- _Your objective_:
Output must consist only of the lines of the material below from the one with "html: <div>MENS BALLET" through the one with "padding: 12px ->", each reproduced exactly; no pictures belong in it.

- _Provided information_:
= Beginning of Section =
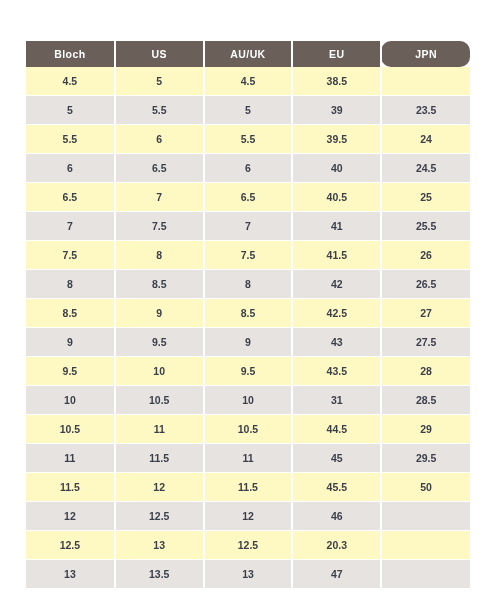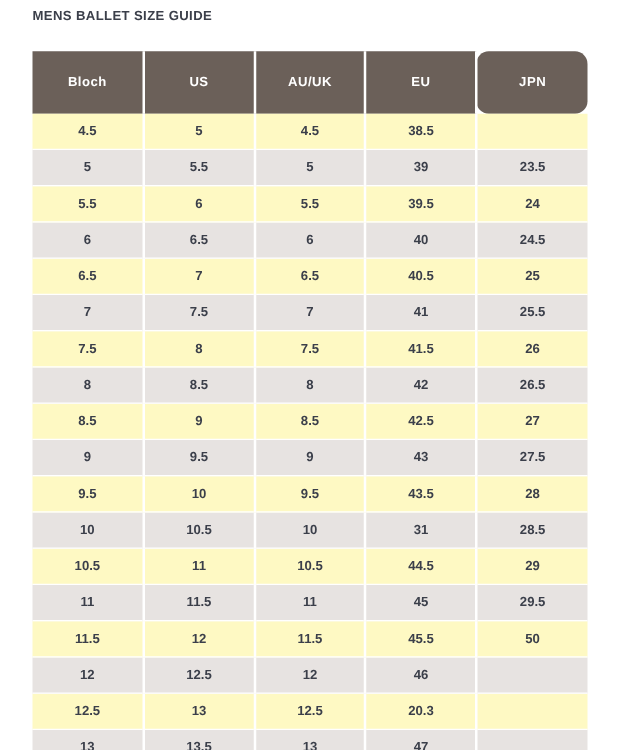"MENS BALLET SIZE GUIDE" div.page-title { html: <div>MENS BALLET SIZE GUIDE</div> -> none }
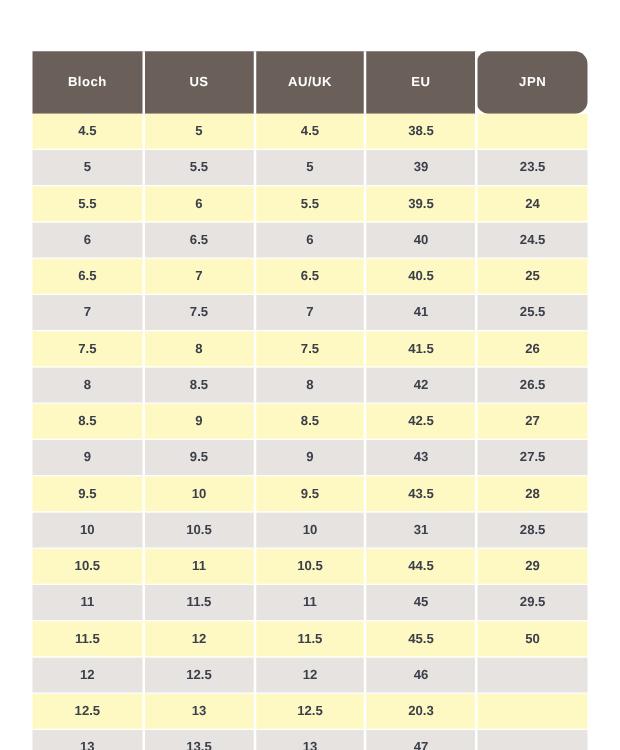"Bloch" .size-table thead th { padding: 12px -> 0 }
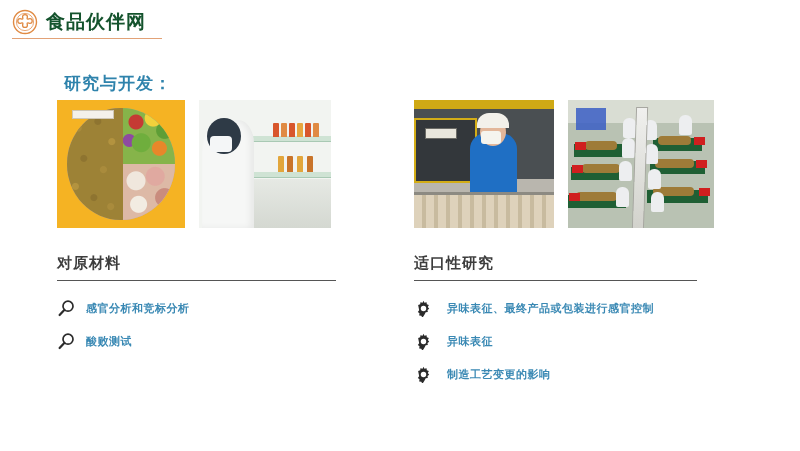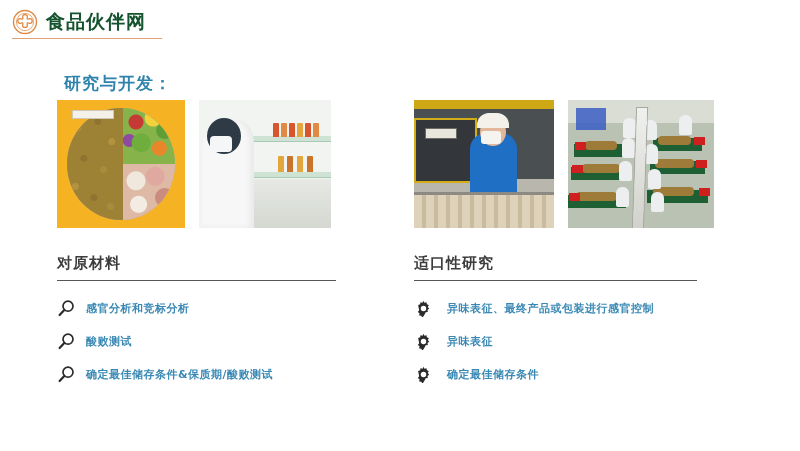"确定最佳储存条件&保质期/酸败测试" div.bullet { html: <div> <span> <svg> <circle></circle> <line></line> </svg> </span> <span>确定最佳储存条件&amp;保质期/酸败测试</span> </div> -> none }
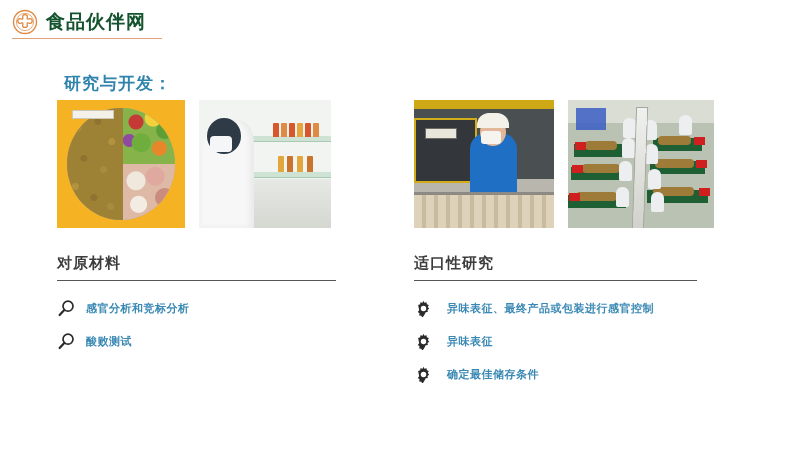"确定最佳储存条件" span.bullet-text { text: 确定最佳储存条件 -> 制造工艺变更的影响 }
= End of Section =
= Beginning of Section =
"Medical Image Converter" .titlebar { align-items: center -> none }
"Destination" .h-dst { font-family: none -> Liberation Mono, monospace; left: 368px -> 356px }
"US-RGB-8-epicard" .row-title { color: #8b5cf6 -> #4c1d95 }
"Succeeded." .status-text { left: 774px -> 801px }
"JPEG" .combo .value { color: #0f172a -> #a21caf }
= End of Section =
- _Exercise solution_:
"MENS BALLET SIZE GUIDE" div.page-title { html: <div>MENS BALLET SIZE GUIDE</div> -> none }
"Bloch" .size-table thead th { padding: 12px -> 0 }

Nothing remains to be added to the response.